PROVIDED ENTRIES: Begin

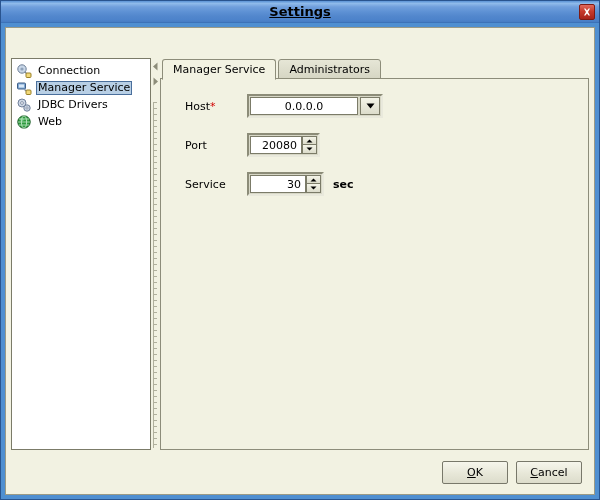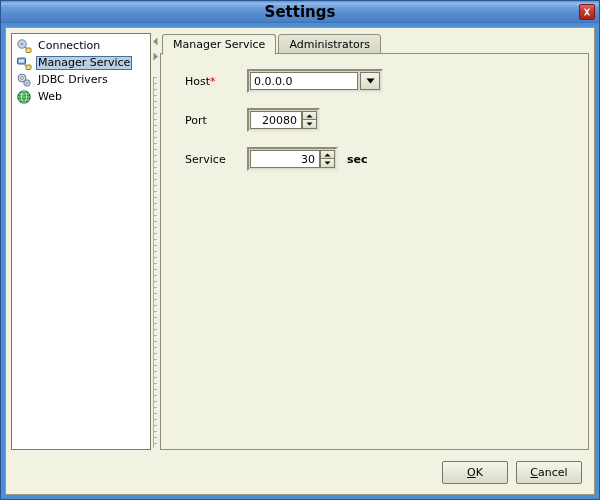"Settings" .title-text { font-size: 15px -> 13px; text-decoration: none -> underline }
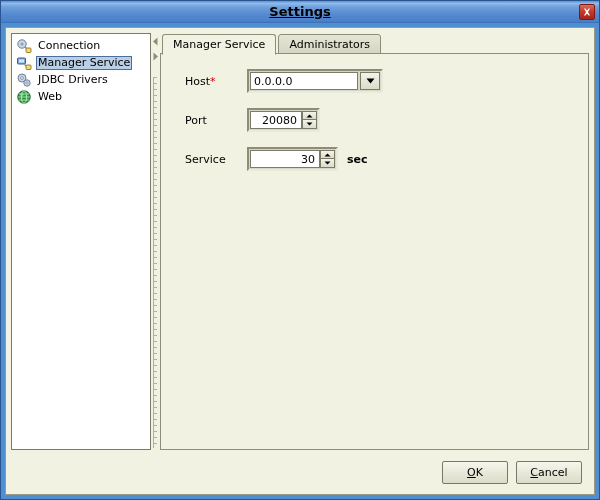"Connection" .content-row { margin-top: none -> 25px }
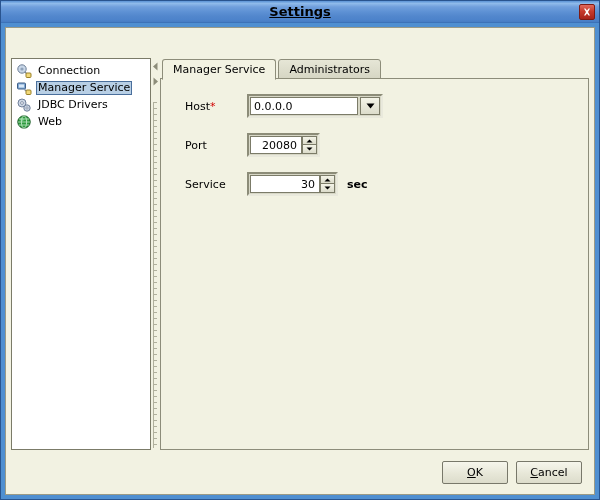"0.0.0.0" .combo-field { justify-content: none -> center }
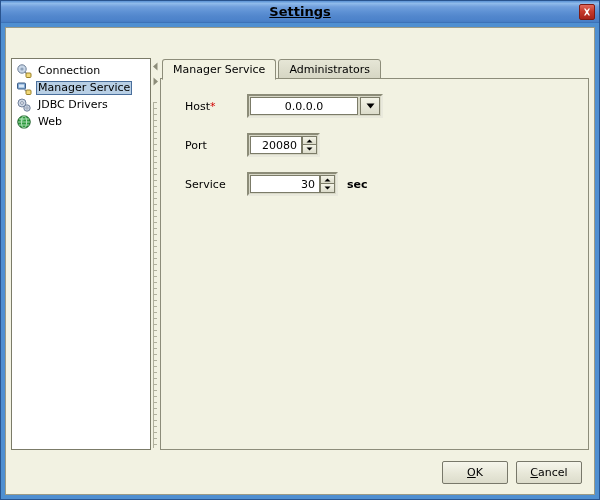"30" .spin-field.timeout { width: 70px -> 56px }
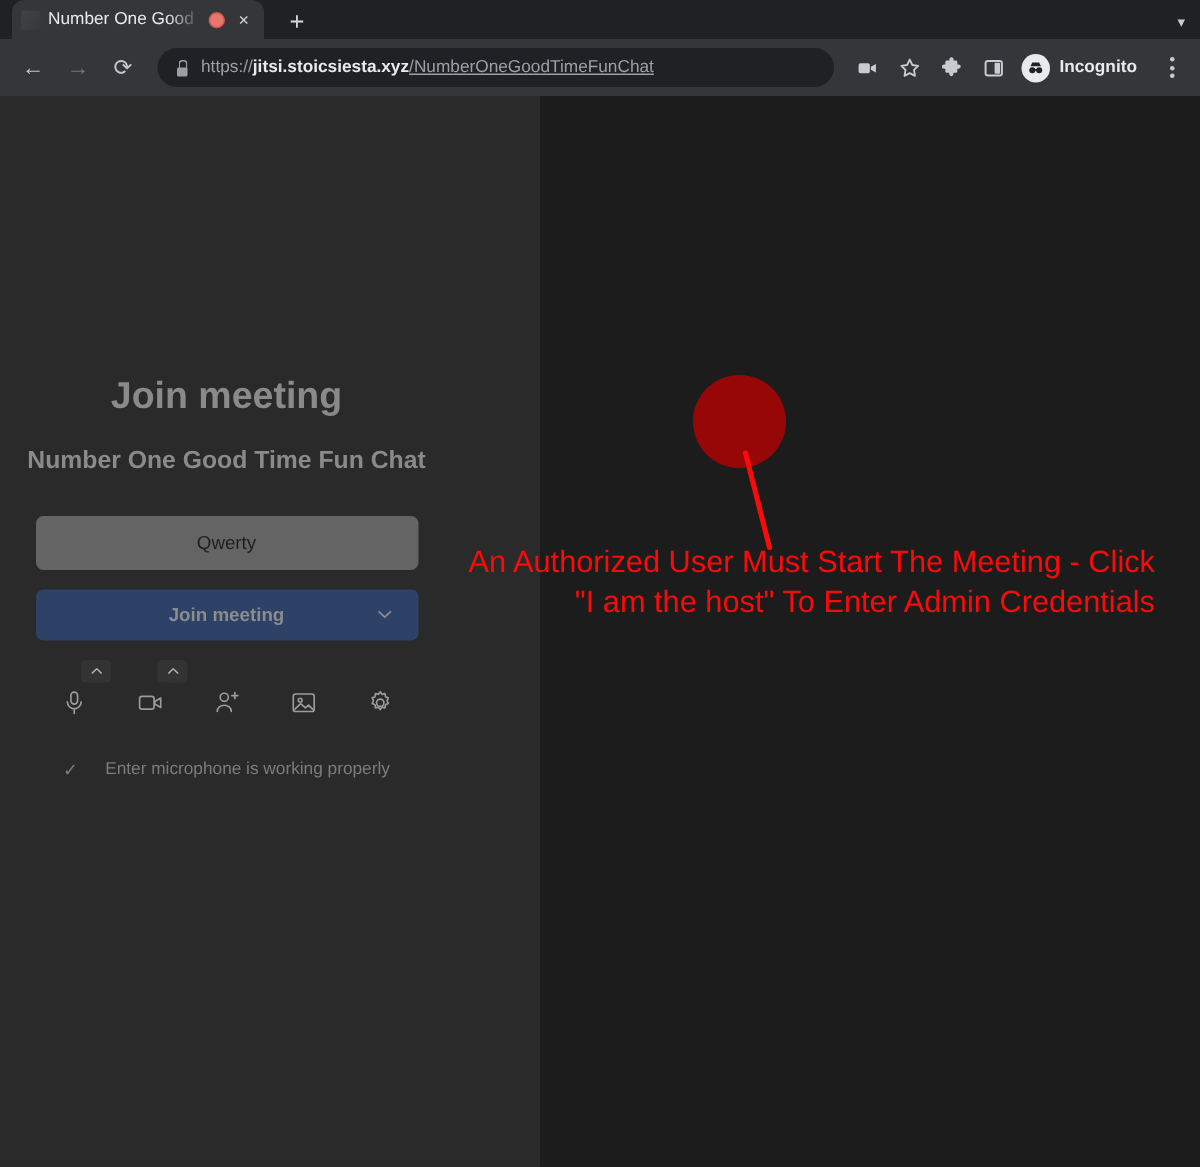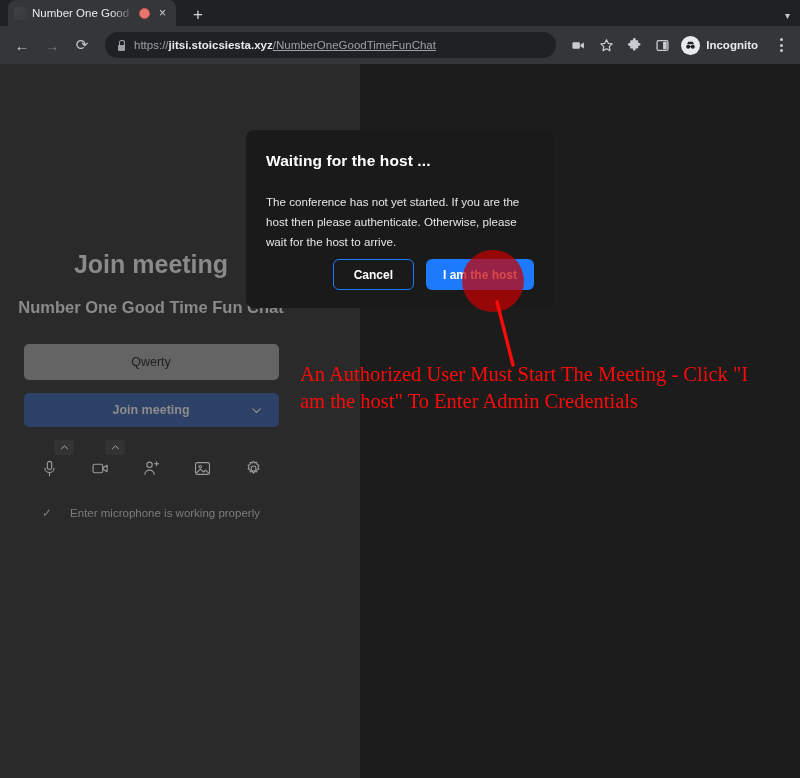"Waiting for the host ..." div.dialog { html: <div> <div>Waiting for the host ...</div> <div>The conference has not yet started. If you are the host then please authenticate. Otherwise, please wait for the host to arrive.</div> <div> <button>Cancel</button> <button>I am the host</button> </div> </div> -> none }
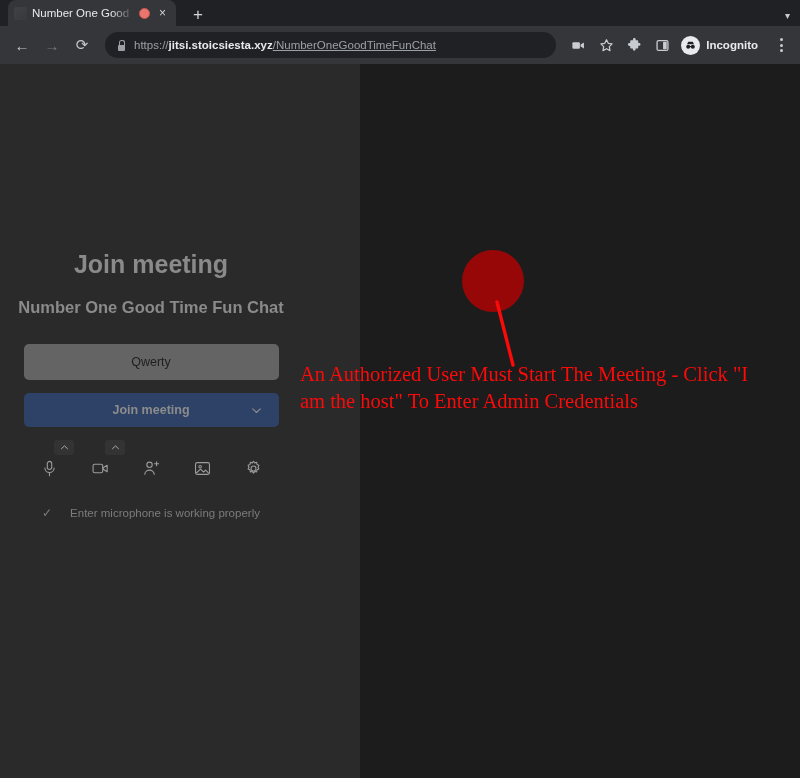"An Authorized User Must Start" .annot-text { font-family: Liberation Serif, serif -> Liberation Sans, sans-serif; text-align: left -> right }
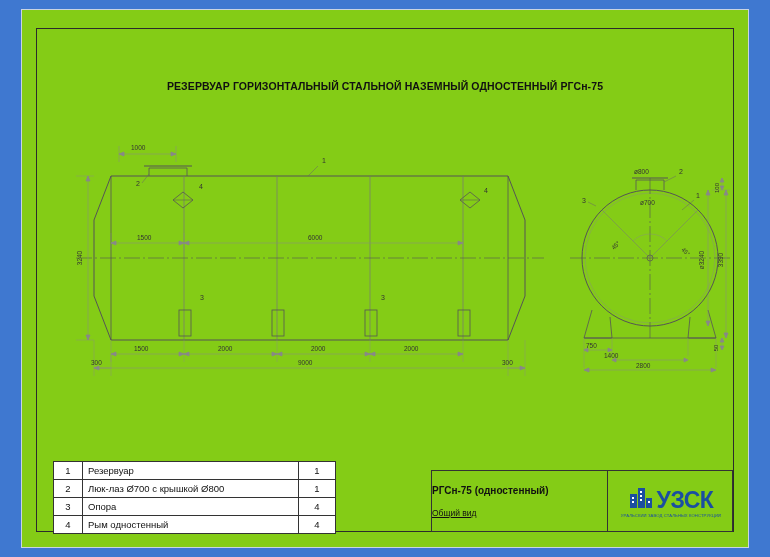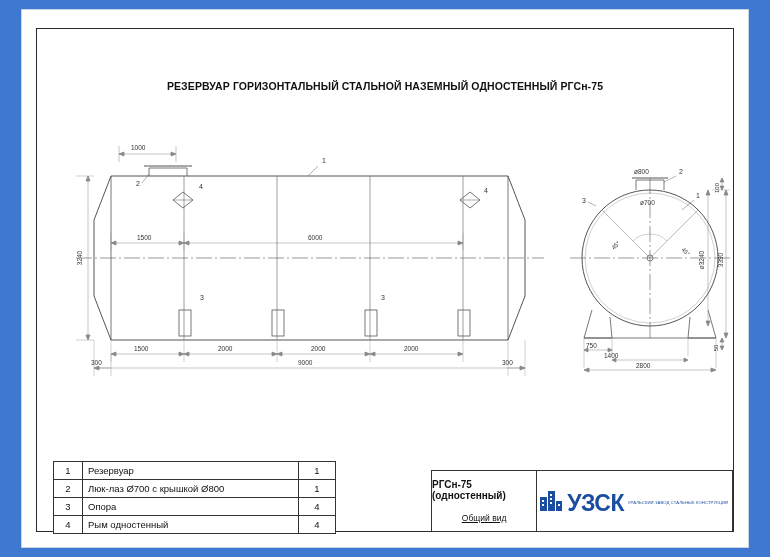"РЕЗЕРВУАР ГОРИЗОНТАЛЬНЫЙ СТАЛЬНОЙ" .page { background: #ffffff -> #84cc16 }
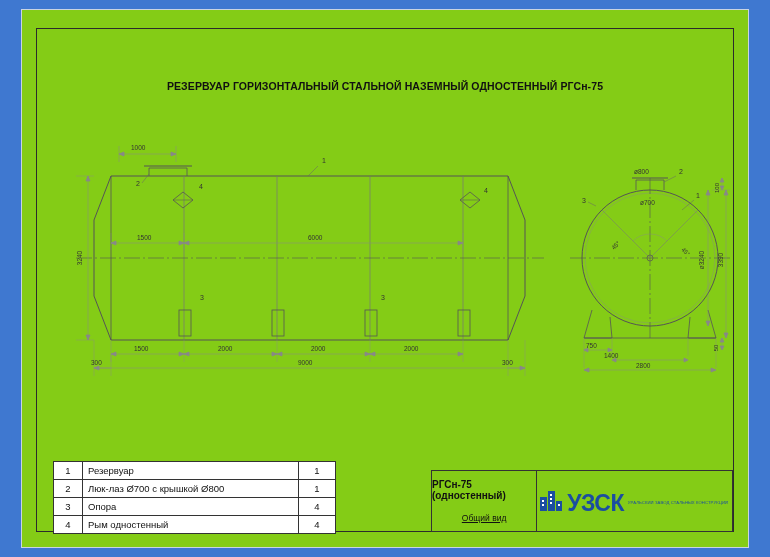"РГСн-75 (одностенный)" .tb-left { align-items: center -> none }
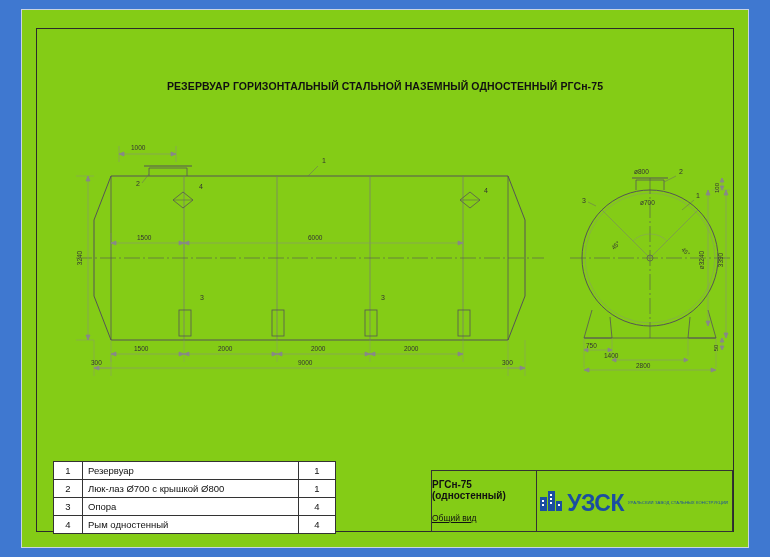"УЗСК" .tb-right { flex-direction: row -> column }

PROVIDED ENTRIES: End

#### TASK DETAILS:
Word for word, quote the lines above. Omit the pictures.

#### THE ANSWER:
"Settings" .title-text { font-size: 15px -> 13px; text-decoration: none -> underline }
"Connection" .content-row { margin-top: none -> 25px }
"0.0.0.0" .combo-field { justify-content: none -> center }
"30" .spin-field.timeout { width: 70px -> 56px }
"Waiting for the host ..." div.dialog { html: <div> <div>Waiting for the host ...</div> <div>The conference has not yet started. If you are the host then please authenticate. Otherwise, please wait for the host to arrive.</div> <div> <button>Cancel</button> <button>I am the host</button> </div> </div> -> none }
"An Authorized User Must Start" .annot-text { font-family: Liberation Serif, serif -> Liberation Sans, sans-serif; text-align: left -> right }
"РЕЗЕРВУАР ГОРИЗОНТАЛЬНЫЙ СТАЛЬНОЙ" .page { background: #ffffff -> #84cc16 }
"РГСн-75 (одностенный)" .tb-left { align-items: center -> none }
"УЗСК" .tb-right { flex-direction: row -> column }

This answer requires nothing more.